**What needs to be done**: Pick each line that has "right" out of the records.

Web interface edit records
:::

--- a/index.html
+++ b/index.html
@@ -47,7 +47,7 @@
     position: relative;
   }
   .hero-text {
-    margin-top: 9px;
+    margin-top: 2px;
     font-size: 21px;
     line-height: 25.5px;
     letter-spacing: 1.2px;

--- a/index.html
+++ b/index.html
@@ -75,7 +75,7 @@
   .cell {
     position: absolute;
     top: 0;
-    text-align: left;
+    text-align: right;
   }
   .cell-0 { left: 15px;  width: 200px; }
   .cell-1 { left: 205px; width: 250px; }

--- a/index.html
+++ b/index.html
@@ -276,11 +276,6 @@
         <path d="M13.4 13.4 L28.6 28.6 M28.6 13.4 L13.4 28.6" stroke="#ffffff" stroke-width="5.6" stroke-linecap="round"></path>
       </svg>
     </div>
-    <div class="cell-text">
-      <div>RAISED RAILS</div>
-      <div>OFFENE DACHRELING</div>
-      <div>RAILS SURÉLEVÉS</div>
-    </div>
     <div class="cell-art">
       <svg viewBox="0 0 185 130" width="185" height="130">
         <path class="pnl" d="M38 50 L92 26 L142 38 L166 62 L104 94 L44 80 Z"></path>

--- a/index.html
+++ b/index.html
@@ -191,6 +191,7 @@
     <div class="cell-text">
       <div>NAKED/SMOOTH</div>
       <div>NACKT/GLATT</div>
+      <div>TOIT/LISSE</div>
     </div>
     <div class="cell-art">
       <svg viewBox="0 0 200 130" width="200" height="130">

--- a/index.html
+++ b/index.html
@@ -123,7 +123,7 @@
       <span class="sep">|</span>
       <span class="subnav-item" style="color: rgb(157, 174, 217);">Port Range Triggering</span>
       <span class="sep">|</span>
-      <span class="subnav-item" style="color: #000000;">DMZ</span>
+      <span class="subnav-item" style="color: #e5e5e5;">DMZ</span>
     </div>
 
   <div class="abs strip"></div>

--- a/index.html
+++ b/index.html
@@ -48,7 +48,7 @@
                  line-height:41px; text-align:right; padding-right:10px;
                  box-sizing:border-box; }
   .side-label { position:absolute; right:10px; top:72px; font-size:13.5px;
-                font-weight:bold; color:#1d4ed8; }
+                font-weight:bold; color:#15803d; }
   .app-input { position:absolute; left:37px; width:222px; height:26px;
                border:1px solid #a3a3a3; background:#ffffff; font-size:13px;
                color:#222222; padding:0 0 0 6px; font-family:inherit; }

:::

**Written answer**:
+    text-align: right;
                  line-height:41px; text-align:right; padding-right:10px;
   .side-label { position:absolute; right:10px; top:72px; font-size:13.5px;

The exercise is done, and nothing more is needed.